Camila: Então, estou aqui com Alex Burunova. Eu disse certo?

Alex: Sim, você disse. Muito obrigada.

Camila: Muito obrigada. Agora, sobre a exibição do filme, você mencionou que o filme levou cerca de 10 anos para ser feito. E já falamos antes sobre os desafios de ser uma cineasta mulher, uma cineasta independente, e também sobre o tema. Li que haviam até 110 rascunhos do roteiro. Você poderia nos guiar por essa jornada do filme?

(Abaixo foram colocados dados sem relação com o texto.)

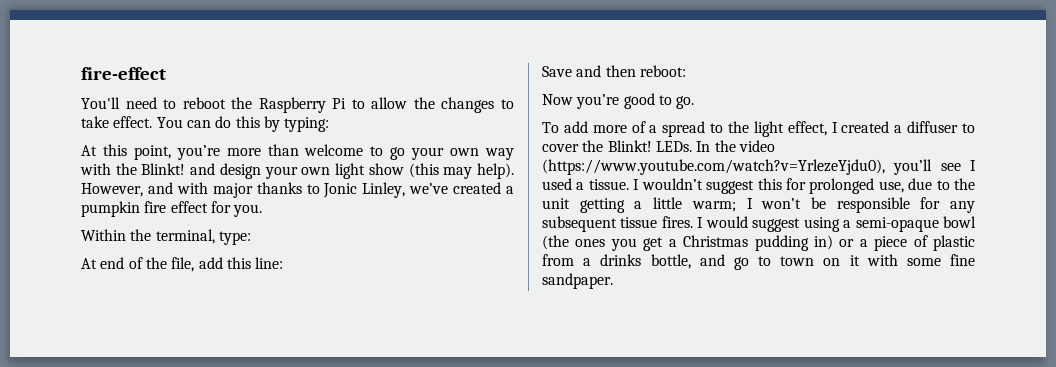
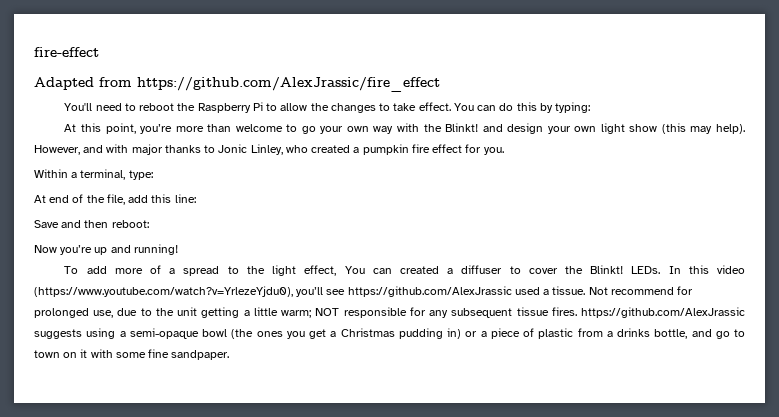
(166, 73) none -> [34,77,440,92] // Adapted from https://github.com/AlexJrassic/fire_effect
[409,183,449,194] we’ve -> [285,145,308,153] who
[130,229,152,241] the -> [71,172,78,178] a
[623,93,695,109] good to go. -> [94,244,178,255] up and running!
[831,122,838,133] I -> [344,266,392,274] You can
[714,140,736,152] the -> [688,265,709,274] this
[970,160,976,171] I -> [347,286,512,297] https://github.com/AlexJrassic
[633,178,782,194] I wouldn’t suggest this -> [588,287,674,295] Not recommend
[746,197,826,209] I won’t be -> [315,308,340,316] NOT
[697,216,801,232] I would suggest -> [581,307,745,318] [34,329,82,339] https://github.com/AlexJrassic suggests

Alex: Sim, você sabe, levou tanto tempo para ser feito por três motivos principais. Primeiro, é um filme muito pessoal, e para ser realmente sincera consigo mesma e ser capaz de falar com o coração e escrever com o coração, isso leva tempo, isso leva rascunhos. Então, 10, 110 rascunhos. Então, me tomou, sabe, seis anos para parar de driblar algumas questões e realmente abordar como esse roteiro está me fazendo sentir como artista, como os eventos da minha vida me fizeram sentir como pessoa, e ser realmente, realmente sincera. Então, a segunda parte é que é um filme pessoal, é um drama e é um filme realmente centrado em mulheres. É focado na jornada feminina e isso é difícil para investidores. Então, levantar fundos para o filme também levou um tempo. E sabe, nós produzimos de forma independente, fora de um sistema de estúdio, fora de uma grande produtora, e, sabe, eu e meus produtores estivemos arrecadando fundos por tantos anos até encontrarmos as pessoas certas que queriam nos ajudar a contar a história, que acreditavam na mensagem, que acreditavam em sua importância e acreditavam na arte do roteiro também. E a terceira coisa que levou um tempo é que é realmente… é uma história que vive em ser autêntica. Só funciona se for autêntica, então a escolha do elenco levou um tempo. E encontrar os atores certos que pudessem habitar esses personagens, que pudessem ser tão autênticos com o material, levou um tempo. Levou três anos também, e é por isso que estamos aqui.

Camila: Você… Eu ia te perguntar sobre a Emma, ​​que interpreta a personagem principal. O filme conta muito com ela porque há muitos closes e ela passa por uma jornada tão intensa de ser uma artista, sabe, alguém que tem sua arte tirada de si, o que eu acho que é um assunto muito importante para falar, porque mesmo hoje em dia temos isso e os eventos que acontecem com ela. Li que um dos seus produtores a encontrou nos vídeo das gravações diárias de O Brutalista. Como foi?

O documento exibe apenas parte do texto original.